UAE: Sri Lankan expats narrate woes of families back home, worry about future

Hopeful for elections but reality may be grimmer, say residents



by

Nandini Sircar

Published: Fri 15 Jul 2022, 5:15 PM

Last updated: Fri 15 Jul 2022, 5:18 PM

Sri Lankan expats in the UAE are worried about their country's fate and their families back home, which they say is both sensitive and complicated.

Sri Lanka is currently facing a political crisis following the resignation of ex-President Gotabaya Rajapaksa after he was driven out of the country, with the nation facing a state of emergency soon after.

Though the island nation is looking to vote for a new President on July 20, Sri Lankans in the UAE say, the real situation may be grim for citizens despite wanting to stay hopeful.

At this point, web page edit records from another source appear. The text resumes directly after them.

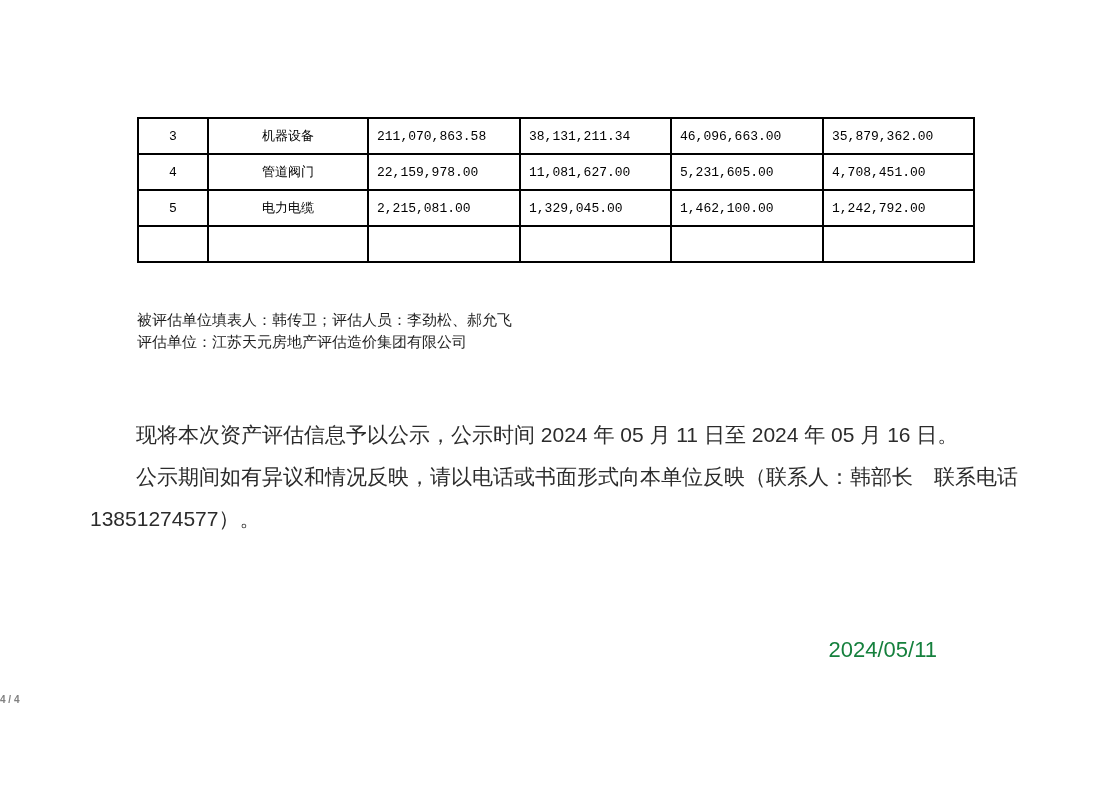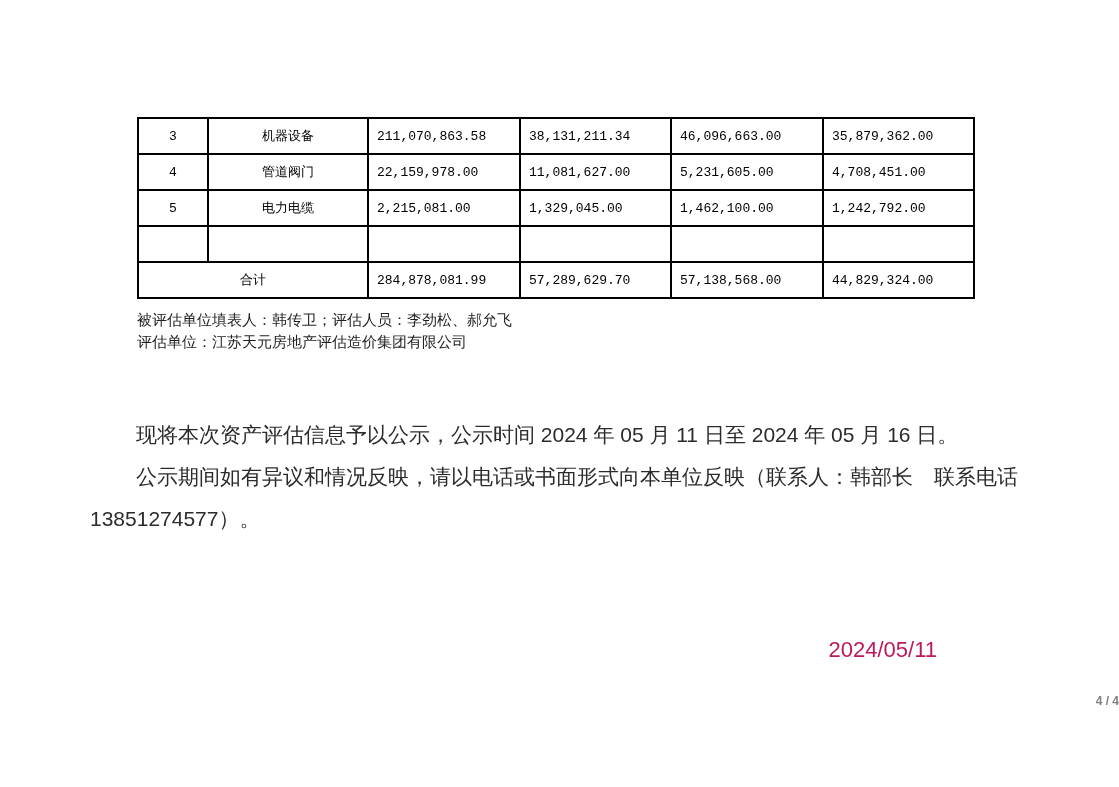"合计" tr { html: <tr> <td>合计</td> <td>284,878,081.99</td> <td>57,289,629.70</td> <td>57,138,568.00</td> <td>44,829,324.00</td> </tr> -> none }
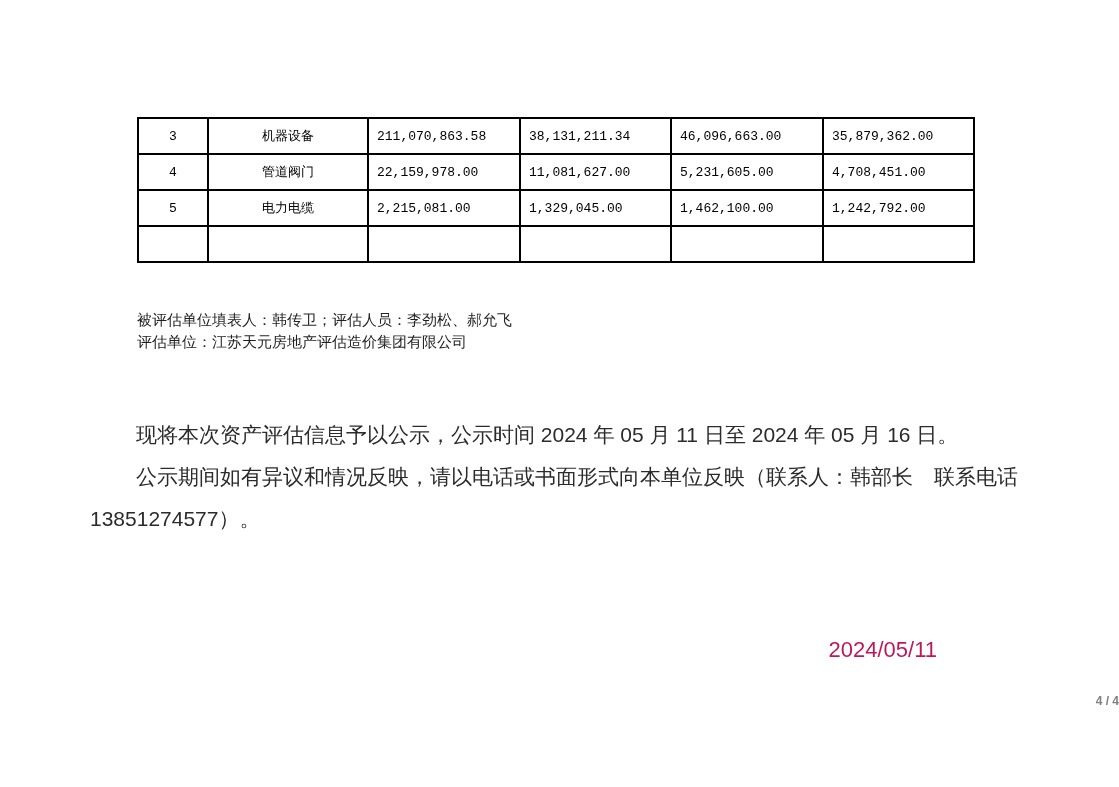"2024/05/11" .sig-date { color: #be185d -> #15803d }
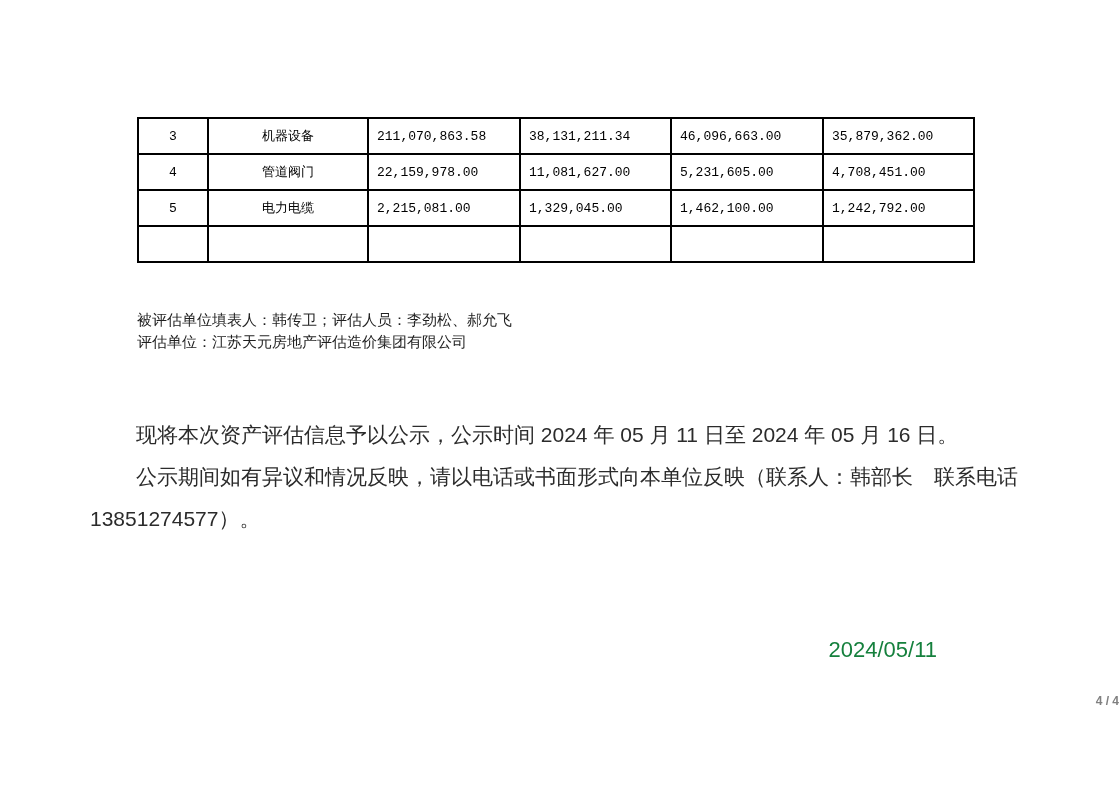"4 / 4" .footer { font-size: 12px -> 10px; text-align: right -> left }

Riyas Mohamed, who is from Akurana in Sri Lanka's Kandy district, has his wife, mother and three children back home.

"I speak to my family daily. People are experiencing trying times back home. There is a shortage of gas, especially in urban areas. As my family is in a rural area, my wife cooks on firewood which is not an option always for others. Commuting from one place to another has become a big problem, especially for the elderly who cannot wait for public transport for too long or walk from one place to another as there are limited vehicles on the road."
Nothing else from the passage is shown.